I am no longer in the habit of accepting condemnation from people who have not met the same criteria for the above scenario and mastered it fully intact and sane. I submit to you, no such person exists.

So you can understand why I would view the impending eight hour drive we had to endure last week as the ultimate

suicide mission.

And yes, I was going solo. Four demanding children, lots of baggage, a packed to the ceiling Honda Pilot, and a semi-competent overly caffeinated mother? We all like a good dare, right?
 Besides, we have to get used to this drive anyways since we will be back visiting frequently, so I pulled up my big-girl pants and said Rachel You Can Do This Stop Being a Wienie.

I developed an experimental plan:

Four goody bags. Each bag good for 2 hours each. 
An  attempt to break up the monotony and give the girls something new to look forward to along the way. All in all, it was a pretty successful plan. Our trip went much smoother. Sure, it would have probably been better to give them something new ever half-hour, but let's not be ridiculous. Boredom has its benefits. 

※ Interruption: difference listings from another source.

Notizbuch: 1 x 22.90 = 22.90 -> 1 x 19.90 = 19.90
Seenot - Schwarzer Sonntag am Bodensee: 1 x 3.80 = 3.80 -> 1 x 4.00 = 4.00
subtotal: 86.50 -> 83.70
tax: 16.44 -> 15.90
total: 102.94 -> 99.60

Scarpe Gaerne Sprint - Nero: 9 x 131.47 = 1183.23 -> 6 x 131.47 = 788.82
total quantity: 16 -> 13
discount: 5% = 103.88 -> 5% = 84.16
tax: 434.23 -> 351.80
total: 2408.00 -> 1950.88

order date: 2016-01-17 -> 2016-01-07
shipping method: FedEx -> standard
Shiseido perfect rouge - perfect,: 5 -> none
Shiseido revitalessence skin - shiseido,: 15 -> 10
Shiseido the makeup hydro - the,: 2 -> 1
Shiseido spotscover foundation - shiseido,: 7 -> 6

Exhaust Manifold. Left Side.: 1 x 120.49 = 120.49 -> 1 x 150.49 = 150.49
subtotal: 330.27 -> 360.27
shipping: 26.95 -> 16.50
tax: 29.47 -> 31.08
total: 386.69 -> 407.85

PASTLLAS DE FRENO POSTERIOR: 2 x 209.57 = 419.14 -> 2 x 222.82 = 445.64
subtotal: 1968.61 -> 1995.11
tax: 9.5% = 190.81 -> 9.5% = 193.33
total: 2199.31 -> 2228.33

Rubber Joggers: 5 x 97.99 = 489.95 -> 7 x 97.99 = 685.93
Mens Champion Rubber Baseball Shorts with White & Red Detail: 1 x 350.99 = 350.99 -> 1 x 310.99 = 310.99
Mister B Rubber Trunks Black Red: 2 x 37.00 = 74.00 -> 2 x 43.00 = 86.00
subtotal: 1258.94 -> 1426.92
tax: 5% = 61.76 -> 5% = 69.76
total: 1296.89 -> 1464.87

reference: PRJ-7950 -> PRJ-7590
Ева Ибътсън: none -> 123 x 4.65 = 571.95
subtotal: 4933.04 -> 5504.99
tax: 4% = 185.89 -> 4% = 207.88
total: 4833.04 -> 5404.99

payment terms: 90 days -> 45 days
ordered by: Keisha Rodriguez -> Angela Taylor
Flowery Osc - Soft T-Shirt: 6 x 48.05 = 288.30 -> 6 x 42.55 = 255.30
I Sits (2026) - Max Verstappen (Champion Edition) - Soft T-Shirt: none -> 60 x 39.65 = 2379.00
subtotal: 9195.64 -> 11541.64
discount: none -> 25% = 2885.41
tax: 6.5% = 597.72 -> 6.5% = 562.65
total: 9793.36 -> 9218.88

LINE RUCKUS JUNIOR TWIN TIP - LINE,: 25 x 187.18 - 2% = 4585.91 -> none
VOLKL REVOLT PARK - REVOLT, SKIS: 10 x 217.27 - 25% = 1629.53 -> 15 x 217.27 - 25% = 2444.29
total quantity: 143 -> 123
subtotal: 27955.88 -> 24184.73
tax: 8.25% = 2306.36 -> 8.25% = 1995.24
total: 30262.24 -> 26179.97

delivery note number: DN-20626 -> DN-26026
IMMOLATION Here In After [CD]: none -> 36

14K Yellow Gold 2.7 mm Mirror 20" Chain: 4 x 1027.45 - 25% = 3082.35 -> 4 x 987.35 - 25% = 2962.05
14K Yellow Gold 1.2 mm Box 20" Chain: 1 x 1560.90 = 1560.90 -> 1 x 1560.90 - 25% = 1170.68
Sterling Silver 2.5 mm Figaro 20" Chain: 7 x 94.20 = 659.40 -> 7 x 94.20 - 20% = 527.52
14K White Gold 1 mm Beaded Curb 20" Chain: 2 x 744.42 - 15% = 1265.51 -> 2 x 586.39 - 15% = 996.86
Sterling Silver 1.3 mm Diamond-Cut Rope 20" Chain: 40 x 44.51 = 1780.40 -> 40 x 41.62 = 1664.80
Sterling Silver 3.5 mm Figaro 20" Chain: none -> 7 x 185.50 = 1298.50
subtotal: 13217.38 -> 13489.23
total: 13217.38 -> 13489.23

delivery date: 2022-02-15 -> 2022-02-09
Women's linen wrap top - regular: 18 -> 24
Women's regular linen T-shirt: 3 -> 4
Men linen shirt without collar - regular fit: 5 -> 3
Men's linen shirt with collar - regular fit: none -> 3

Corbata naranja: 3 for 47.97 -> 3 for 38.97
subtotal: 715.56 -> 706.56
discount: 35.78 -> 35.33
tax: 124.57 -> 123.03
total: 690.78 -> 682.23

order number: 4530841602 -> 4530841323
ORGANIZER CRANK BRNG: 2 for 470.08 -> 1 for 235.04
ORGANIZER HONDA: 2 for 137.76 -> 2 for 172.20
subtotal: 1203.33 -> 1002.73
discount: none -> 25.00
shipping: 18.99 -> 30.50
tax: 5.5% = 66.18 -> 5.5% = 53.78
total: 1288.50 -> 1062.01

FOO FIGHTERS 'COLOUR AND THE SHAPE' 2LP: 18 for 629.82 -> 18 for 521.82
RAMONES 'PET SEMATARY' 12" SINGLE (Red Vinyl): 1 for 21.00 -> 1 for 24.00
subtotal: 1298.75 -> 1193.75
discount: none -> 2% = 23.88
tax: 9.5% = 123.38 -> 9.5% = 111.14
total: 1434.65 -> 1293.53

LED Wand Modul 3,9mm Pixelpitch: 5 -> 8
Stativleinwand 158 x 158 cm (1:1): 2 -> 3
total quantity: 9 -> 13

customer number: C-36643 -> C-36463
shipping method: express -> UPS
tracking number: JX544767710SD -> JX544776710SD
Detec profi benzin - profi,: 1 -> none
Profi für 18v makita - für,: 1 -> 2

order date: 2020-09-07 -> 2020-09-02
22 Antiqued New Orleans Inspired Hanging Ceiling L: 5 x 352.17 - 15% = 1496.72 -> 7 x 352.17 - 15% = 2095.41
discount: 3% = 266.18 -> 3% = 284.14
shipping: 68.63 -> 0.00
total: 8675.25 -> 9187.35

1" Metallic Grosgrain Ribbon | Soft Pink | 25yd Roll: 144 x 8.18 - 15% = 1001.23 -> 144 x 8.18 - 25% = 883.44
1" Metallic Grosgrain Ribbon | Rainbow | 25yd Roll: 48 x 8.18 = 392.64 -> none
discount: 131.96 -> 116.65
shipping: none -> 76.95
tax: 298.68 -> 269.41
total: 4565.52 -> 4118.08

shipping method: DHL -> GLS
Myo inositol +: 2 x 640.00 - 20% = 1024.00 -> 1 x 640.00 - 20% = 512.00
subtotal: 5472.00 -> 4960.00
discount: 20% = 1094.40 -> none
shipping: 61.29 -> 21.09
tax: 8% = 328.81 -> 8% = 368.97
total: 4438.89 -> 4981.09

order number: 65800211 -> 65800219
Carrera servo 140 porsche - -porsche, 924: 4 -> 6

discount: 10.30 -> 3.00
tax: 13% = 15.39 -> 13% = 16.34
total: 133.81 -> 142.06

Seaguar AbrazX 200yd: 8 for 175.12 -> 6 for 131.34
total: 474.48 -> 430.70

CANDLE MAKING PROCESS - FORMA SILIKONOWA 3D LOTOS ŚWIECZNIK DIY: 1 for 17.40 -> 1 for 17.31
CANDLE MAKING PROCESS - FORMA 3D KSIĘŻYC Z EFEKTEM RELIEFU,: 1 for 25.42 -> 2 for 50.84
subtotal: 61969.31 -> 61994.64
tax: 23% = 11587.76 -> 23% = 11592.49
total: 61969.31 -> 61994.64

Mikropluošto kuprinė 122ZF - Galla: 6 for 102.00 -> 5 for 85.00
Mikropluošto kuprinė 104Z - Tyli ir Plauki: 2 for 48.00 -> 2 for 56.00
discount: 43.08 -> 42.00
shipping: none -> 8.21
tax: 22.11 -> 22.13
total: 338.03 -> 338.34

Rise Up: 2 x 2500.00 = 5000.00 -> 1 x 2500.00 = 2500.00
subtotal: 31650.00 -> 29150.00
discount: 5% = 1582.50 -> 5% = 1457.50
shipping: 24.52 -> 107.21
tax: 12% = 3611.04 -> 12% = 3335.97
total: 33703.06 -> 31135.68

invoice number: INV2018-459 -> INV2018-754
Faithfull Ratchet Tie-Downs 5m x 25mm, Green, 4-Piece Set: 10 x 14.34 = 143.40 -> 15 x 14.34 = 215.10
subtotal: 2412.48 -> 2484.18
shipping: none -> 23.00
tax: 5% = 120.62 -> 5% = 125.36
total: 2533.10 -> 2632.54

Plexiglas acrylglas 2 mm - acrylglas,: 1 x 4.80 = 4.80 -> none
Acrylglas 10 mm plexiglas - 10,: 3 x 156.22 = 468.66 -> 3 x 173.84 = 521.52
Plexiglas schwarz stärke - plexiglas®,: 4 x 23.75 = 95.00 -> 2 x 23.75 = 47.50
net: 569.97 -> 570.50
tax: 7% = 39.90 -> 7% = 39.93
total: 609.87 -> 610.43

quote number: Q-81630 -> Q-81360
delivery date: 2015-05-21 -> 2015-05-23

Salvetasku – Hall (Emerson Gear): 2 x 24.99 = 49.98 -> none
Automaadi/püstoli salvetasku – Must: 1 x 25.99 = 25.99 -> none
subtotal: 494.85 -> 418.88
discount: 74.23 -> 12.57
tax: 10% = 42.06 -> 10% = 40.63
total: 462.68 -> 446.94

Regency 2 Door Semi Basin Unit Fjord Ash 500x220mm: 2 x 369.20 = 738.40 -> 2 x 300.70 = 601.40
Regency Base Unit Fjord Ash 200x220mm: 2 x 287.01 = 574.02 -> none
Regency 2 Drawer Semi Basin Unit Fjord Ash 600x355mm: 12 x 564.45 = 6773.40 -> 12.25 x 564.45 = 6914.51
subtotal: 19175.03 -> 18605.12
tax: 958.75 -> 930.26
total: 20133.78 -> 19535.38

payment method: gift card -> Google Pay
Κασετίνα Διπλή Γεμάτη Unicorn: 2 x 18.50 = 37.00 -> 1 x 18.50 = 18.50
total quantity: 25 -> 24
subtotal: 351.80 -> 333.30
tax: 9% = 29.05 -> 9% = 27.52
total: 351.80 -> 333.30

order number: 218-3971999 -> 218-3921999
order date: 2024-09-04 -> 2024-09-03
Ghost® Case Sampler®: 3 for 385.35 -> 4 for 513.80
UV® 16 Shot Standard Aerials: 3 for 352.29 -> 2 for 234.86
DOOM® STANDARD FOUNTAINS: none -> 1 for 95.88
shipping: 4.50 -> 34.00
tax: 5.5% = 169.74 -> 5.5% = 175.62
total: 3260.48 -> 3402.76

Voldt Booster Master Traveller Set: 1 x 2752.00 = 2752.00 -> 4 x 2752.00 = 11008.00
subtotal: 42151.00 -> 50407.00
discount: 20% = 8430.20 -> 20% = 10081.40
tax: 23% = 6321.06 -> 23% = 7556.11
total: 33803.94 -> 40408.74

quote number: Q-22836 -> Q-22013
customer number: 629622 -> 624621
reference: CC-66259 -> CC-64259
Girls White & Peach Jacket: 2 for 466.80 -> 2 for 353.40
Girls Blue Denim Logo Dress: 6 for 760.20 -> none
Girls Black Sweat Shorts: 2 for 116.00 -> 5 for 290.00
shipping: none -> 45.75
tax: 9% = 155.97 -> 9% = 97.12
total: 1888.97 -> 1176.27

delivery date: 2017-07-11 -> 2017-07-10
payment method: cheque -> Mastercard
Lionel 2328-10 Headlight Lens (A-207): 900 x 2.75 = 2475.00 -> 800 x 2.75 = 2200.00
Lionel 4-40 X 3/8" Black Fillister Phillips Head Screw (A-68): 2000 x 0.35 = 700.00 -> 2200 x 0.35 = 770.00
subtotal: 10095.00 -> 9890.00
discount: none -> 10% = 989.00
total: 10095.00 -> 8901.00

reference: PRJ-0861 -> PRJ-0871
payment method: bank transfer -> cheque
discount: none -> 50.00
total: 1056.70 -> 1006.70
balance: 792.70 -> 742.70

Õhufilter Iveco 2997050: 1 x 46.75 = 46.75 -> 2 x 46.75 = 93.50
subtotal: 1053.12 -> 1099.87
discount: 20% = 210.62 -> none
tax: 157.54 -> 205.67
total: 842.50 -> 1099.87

Below are the ideas I came up with, 

*Bag #1
*Love a good redbox. Simple to return anywhere, plus we reloaded on our trip back.
*We have a DVD player built in our car, but there are plenty of portable ones for sale now too. Life savers, these contraptions.

*Bag #2
*Who knew that discmans were still in production?!!! I ordered them off of Amazon after a kind sales associate/archaeologist carved them out of the sedimentary rock they had fossilized in (oh, you so funny rae.). You can get them at any second-hand thrift store too, and for really cheap. I was short on time and just decided to order instead.
*I checked out a load of books on CD and zoo magazines at the library
*Also grabbed a few $1 flash card sets

Spoiler alert: Least favorite bag. Cuz what kid really wants a lame granola bar on a road trip? Note to self: have educational texts accompanied by Skittles next time. Win some, lose some.

Bag #3

*My girls already had Leapstar Explorers from Christmas, I splurged and bought two new games that they could play and swap.
*I checked out toddler-appropriate music and DVD's for Ellie Jane

*Bag #4

* One new art supply for each girl. 
*$1 Easter coloring books. 
*Lizzie McQuire soundtrack.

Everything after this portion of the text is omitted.